Bonta expected 20,000 or more children in California alone to be affected, jeopardizing not only their access to government services and programs, but their future ability to work, vote, The ability to serve on juries, and to run for certain offices, will also be at risk.
“It was an executive order that caused immediate damage,” he said.
‘A Violation of the US Constitution’
According to both Bonta and Plotkin, another reason states are so quick to file their case against Trump’s order on birthright citizenship is that they see their argument as a clear legal winner.
The Attorney General pointed to a Supreme Court decision in 1898 United States of America v. Wang Kim Arkin which the high court ruled that a man born in San Francisco to Chinese parents acquired US citizenship at birth. The court pointed to the 14th Amendment, which was ratified at the end of the Civil War as Congress tried to address the legal status of formerly enslaved people.

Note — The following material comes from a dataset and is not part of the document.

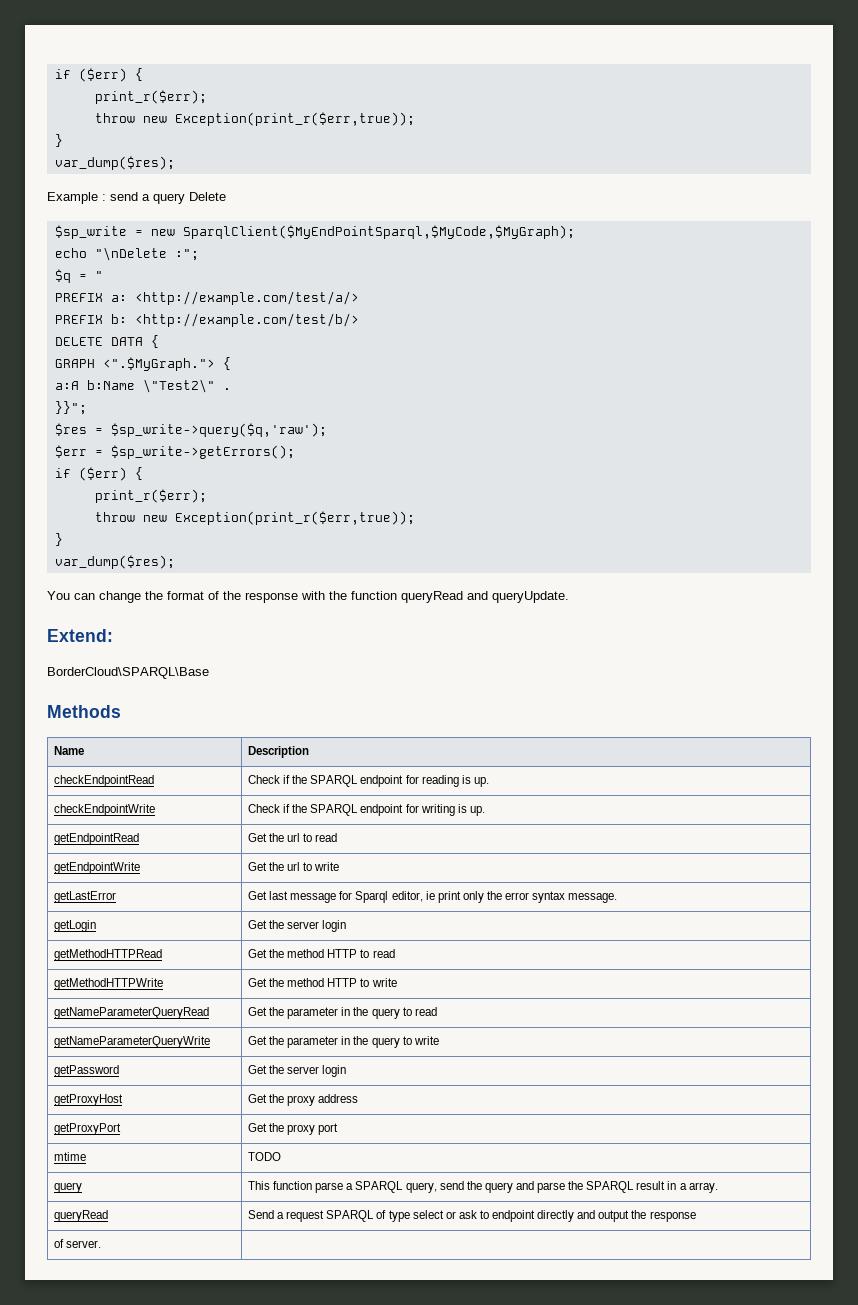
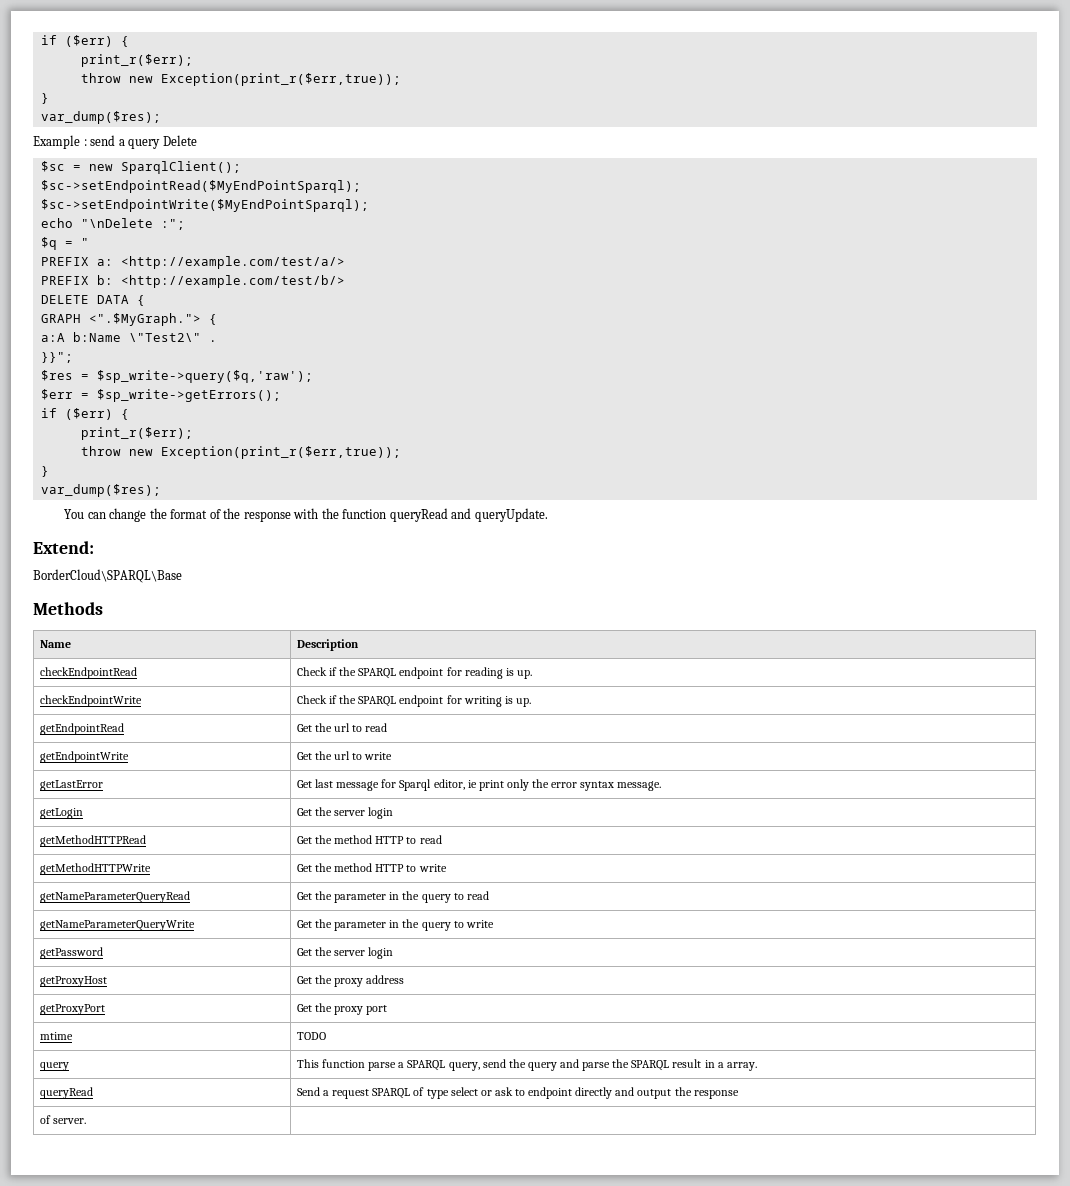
[54,225,127,239] $sp_write -> [40,161,65,172] $sc
[182,225,575,239] SparqlClient($MyEndPointSparql,$MyCode,$MyGraph); -> [120,161,241,174] [40,180,361,193] [40,199,369,212] SparqlClient(); // $sc->setEndpointRead($MyEndPointSparql); // $sc->setEndpointWrite($MyEndPointSparql);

The Trump administration is poised to argue that a specific provision within the 14th Amendment does not exclude children of parents who are not authorized permanent residents from citizenship. This clause states that birthright citizenship extends to people born in the United States and “subject to the jurisdiction thereof.”
Hans von Spakowski, a senior legal fellow at the conservative Heritage Foundation, advances this argument more fully, to write That children whose parents are not permanent legal residents of the United States are “subject to the political jurisdiction (and allegiance) of the country of their parents.”
“The fact that tourists or illegal aliens are subject to our laws and to our courts if they violate our laws does not place them within the political ‘jurisdiction’ of the United States as that phrase is defined in the 14th Amendment. The Framers did,” according to von Spakowski.
But the attorney general says that position is clearly outside of how courts and presidential administrations have interpreted the 14th Amendment’s citizenship clause for more than a century. In their lawsuit, they argue that the jurisdictional language in the amendment was intended to exclude those who were exempt from local laws, including tribal members and the children of secretaries of state.
“No president has tried to do this since the Civil War, and so I’m sure the courts will see that this is a clear violation of the Constitution and the laws of this nation,” Plotkin told USA Today. “
Trump has “tried to undo more than 125 years of the United States Supreme Court,” Bonta said. “And so he clearly violated that law. He attacked American citizens. He attacked children. He violated the American Constitution.”